Tshwane -Nuclear energy stakeholders met in South Africa’s administrative capital, Pretoria, this week and signed an MoU to support use of nuclear science and technologies for peaceful purposes in Africa.
The signatories were the African Commission on Nuclear Energy (AFCONE), and the African Regional Co-operative Agreement for Research, Development and Training related to Nuclear Science and Technology (AFRA).
AFCONE executive secretary Messaoud Baaliouamer and AFRA chairperson Zizamele Mbambo signed the MoU.
According to the two organisations, the MoU promotes co-operation advancing, promoting and improving the quality, effectiveness and efficiency of peaceful nuclear applications in Africa.
In an interview after the signing ceremony, AFCONE’s Baaliouamer said, “This agreement builds on the amazing work we have done with AFRA in mapping the implementation of commitments to peaceful uses of nuclear energy on the continent and fostering the African Union Agenda 2063 which specifies ‘Africa: One Continent, One Voice’.”
In his remarks during the ceremony, Africa director at the International Atomic Energy Agency Shaukat Abdulrazak 64 percent of the continent’s population did not have access to electricity and positive application of nuclear technologiescould improve these statistics.
Some of the organisations that witnessed the signing ceremony include Women in Nuclear Africa (WiN-Africa), The Forum of Nuclear Regulatory Bodies in Africa (FNRBA), and Women in Nuclear South Africa (WiNSA).

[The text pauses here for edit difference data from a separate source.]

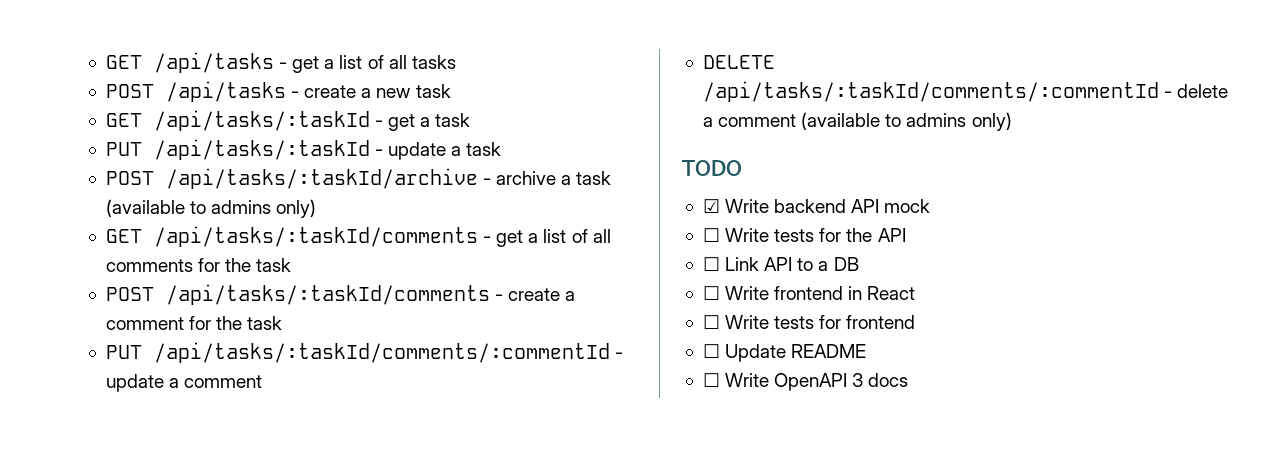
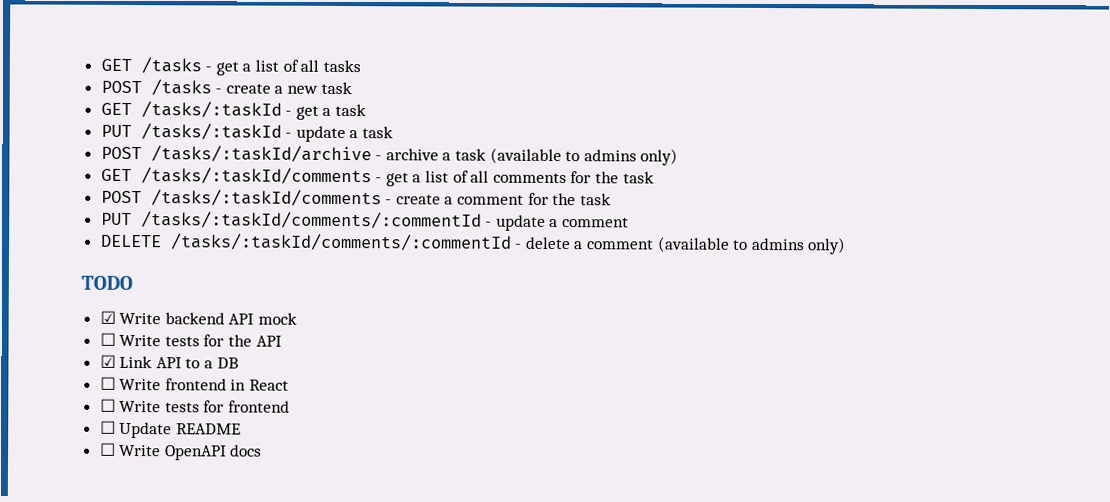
- GET /api/tasks - get a list of all tasks
+ GET /tasks - get a list of all tasks
- POST /api/tasks - create a new task
+ POST /tasks - create a new task
- GET /api/tasks/:taskId - get a task
+ GET /tasks/:taskId - get a task
- PUT /api/tasks/:taskId - update a task
+ PUT /tasks/:taskId - update a task
- POST /api/tasks/:taskId/archive - archive a task (available to admins only)
+ POST /tasks/:taskId/archive - archive a task (available to admins only)
- GET /api/tasks/:taskId/comments - get a list of all comments for the task
+ GET /tasks/:taskId/comments - get a list of all comments for the task
- POST /api/tasks/:taskId/comments - create a comment for the task
+ POST /tasks/:taskId/comments - create a comment for the task
- PUT /api/tasks/:taskId/comments/:commentId - update a comment
+ PUT /tasks/:taskId/comments/:commentId - update a comment
- DELETE /api/tasks/:taskId/comments/:commentId - delete a comment (available to admins only)
+ DELETE /tasks/:taskId/comments/:commentId - delete a comment (available to admins only)
- ☐ Link API to a DB
+ ☑ Link API to a DB
- ☐ Write OpenAPI 3 docs
+ ☐ Write OpenAPI docs

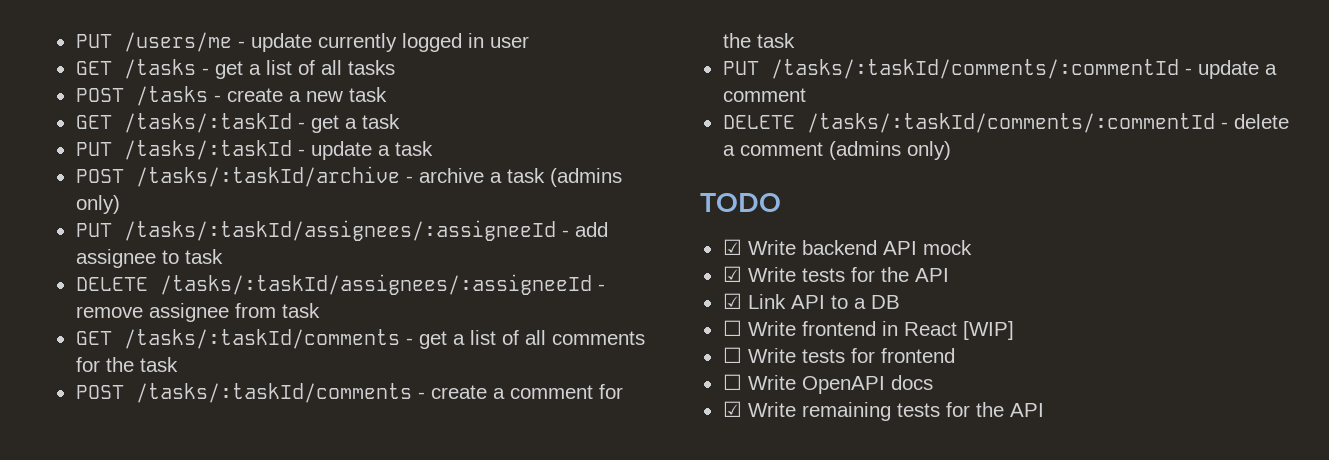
+ PUT /users/me - update currently logged in user
- POST /tasks/:taskId/archive - archive a task (available to admins only)
+ POST /tasks/:taskId/archive - archive a task (admins only)
+ PUT /tasks/:taskId/assignees/:assigneeId - add assignee to task
+ DELETE /tasks/:taskId/assignees/:assigneeId - remove assignee from task
- DELETE /tasks/:taskId/comments/:commentId - delete a comment (available to admins only)
+ DELETE /tasks/:taskId/comments/:commentId - delete a comment (admins only)
- ☐ Write tests for the API
+ ☑ Write tests for the API
- ☐ Write frontend in React
+ ☐ Write frontend in React [WIP]
- ☐ Update README
+ ☑ Write remaining tests for the API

In 2015, representatives from Egypt, Ghana, Kenya, Morocco, Niger, Nigeria, South Africa, Sudan, Tunisia and Uganda began preliminary plans to set up the African Network for Enhancing Nuclear Power Programme Development, aimed at strengthening and building capacity across the African continent for the planning, development, and management of nuclear power infrastructure and programmes.
The first African Nuclear Youth Summit was held in Kenya in March 2017, with attendees from Ghana, Kenya, Namibia, Nigeria, and Sudan, along with all North African countries.
Over time, the international nuclear safety framework has also evolved into one that is more globalised and fosters more international collaboration.
Although most SADC counties are considering resorting to nuclear energy to conquer perennial power deficit, South Africa and Zambia are the only countries at an advanced stage regarding commercial production.
Africa has an active nuclear science and technology sector, including several research reactors, and significant government interest in starting commercial nuclear programmes.